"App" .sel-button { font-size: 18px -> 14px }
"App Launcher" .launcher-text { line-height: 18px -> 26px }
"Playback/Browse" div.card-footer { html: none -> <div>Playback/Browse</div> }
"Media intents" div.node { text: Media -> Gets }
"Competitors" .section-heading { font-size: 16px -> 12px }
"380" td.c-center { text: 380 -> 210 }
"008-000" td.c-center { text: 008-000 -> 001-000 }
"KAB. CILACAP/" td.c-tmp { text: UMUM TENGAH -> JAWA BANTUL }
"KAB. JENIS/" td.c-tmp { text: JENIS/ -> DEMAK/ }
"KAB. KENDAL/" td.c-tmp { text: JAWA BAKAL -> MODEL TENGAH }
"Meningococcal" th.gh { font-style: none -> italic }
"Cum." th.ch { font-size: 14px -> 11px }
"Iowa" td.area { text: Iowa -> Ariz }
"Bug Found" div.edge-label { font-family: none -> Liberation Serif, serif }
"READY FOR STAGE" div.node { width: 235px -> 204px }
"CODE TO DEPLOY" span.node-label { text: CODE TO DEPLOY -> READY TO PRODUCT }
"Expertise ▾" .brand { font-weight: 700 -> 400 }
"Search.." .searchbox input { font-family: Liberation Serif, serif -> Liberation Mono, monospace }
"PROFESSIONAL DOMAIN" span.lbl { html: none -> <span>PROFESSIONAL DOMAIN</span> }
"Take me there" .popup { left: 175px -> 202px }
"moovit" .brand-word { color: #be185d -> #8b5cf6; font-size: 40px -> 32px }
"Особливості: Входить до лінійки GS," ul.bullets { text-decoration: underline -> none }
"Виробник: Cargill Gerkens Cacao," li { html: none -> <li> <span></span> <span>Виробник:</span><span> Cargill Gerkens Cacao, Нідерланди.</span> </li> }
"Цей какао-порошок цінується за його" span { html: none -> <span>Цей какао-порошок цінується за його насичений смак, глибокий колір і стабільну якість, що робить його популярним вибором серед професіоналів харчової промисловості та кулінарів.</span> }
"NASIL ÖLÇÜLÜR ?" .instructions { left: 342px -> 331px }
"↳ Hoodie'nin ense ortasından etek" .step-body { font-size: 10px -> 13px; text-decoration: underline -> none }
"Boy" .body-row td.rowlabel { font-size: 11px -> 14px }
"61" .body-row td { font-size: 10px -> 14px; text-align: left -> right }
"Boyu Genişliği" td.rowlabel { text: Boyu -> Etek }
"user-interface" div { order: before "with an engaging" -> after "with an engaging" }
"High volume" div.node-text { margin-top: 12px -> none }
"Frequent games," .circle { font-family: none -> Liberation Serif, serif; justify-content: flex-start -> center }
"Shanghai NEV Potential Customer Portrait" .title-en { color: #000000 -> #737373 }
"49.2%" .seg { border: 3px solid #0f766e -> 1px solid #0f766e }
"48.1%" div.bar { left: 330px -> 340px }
━━━━━━━━━━
:: WHAT THE TASK ASKS ::
Looking at the data above, write out exactly the lines that start at the one containing "text: CODE TO" and end at the one containing "Serif, serif ->"; include both and nothing beyond.

:: RESPONSE BELOW ::
"CODE TO DEPLOY" span.node-label { text: CODE TO DEPLOY -> READY TO PRODUCT }
"Expertise ▾" .brand { font-weight: 700 -> 400 }
"Search.." .searchbox input { font-family: Liberation Serif, serif -> Liberation Mono, monospace }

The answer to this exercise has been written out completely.